Date: Tue, 02 Aug 2011 16:36:12 -0400
Message-ID: <1312317372.18583.101.camel@gandalf.stny.rr.com>
Mime-Version: 1.0
X-Mailer: Evolution 2.32.3 
Content-Transfer-Encoding: 8bit
Sender: linux-kernel-owner@vger.kernel.org
List-ID: <linux-kernel.vger.kernel.org>
X-Mailing-List: linux-kernel@vger.kernel.org


Ingo,

I've been passing this patch (one with benchmark code enabled) around,
and this has shown nice improvement in the scheduling of RT tasks. The
original code in cpupri, uses a vec->lock where there's one vec per RT
priority, and these locks are global. With the RCU threads and IRQ
threads being RT tasks of the same priority, this lock has been showing
up at the top of the contention list. It has been causing some severe
performance hits in some cases on large boxes.

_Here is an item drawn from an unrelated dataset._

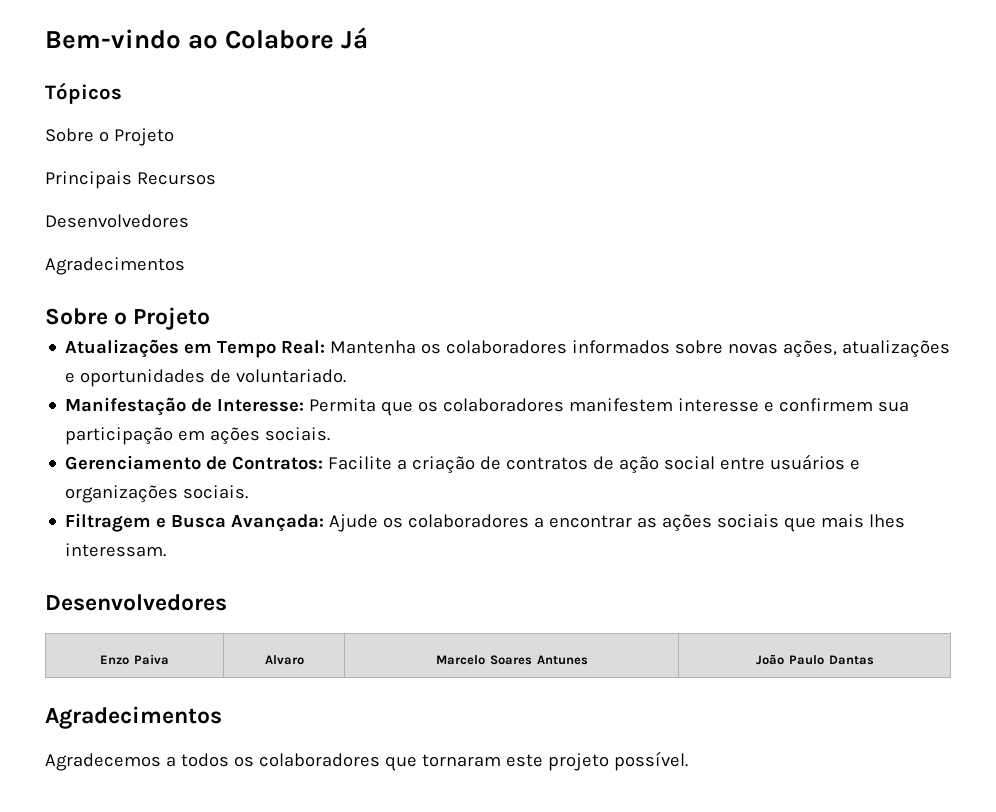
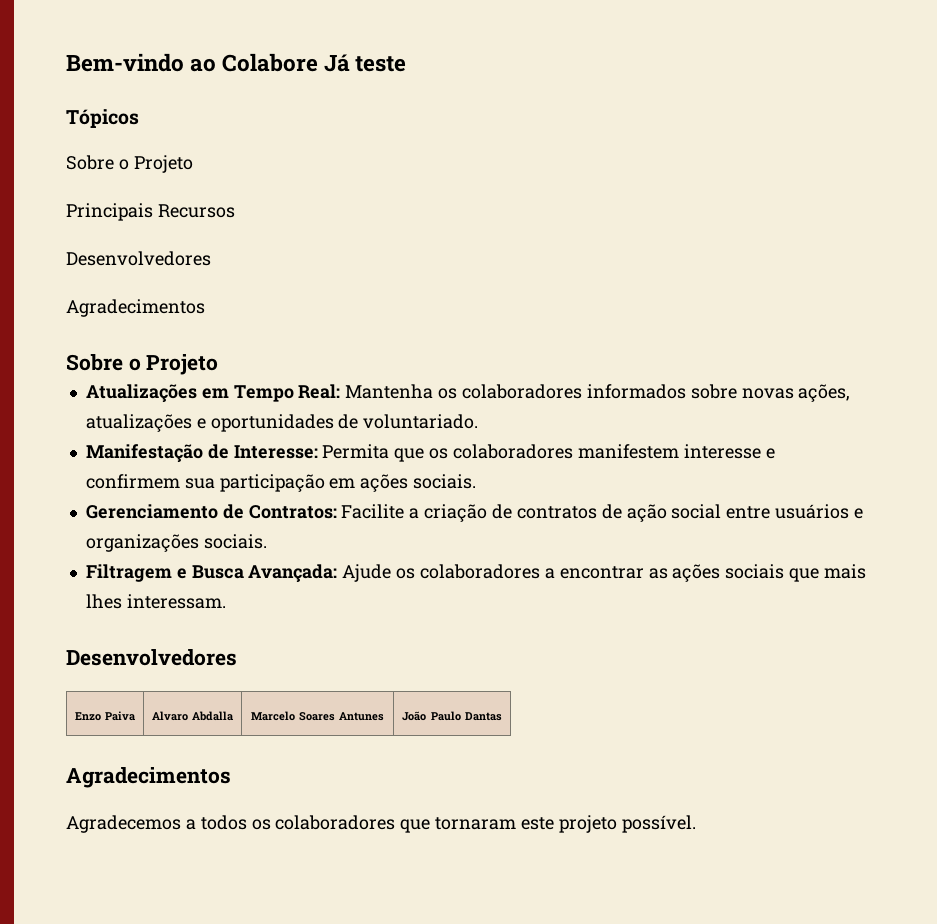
- Bem-vindo ao Colabore Já
+ Bem-vindo ao Colabore Já teste
- Enzo Paiva | Alvaro | Marcelo Soares Antunes | João Paulo Dantas
+ Enzo Paiva | Alvaro Abdalla | Marcelo Soares Antunes | João Paulo Dantas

I passed this patch around to various users that have access to
different boxes ranging from 4 to 64 CPUs. In every case, this patch
showed a significant improvement, as it replaces the global vec->lock
with memory barriers. The added measurement tests is not the only
improvements, but so are jitter tests and cyclictest have improved when
this patch (without the benchmark recording) has been applied.

This patch is in my RT git repo based off of v3.0.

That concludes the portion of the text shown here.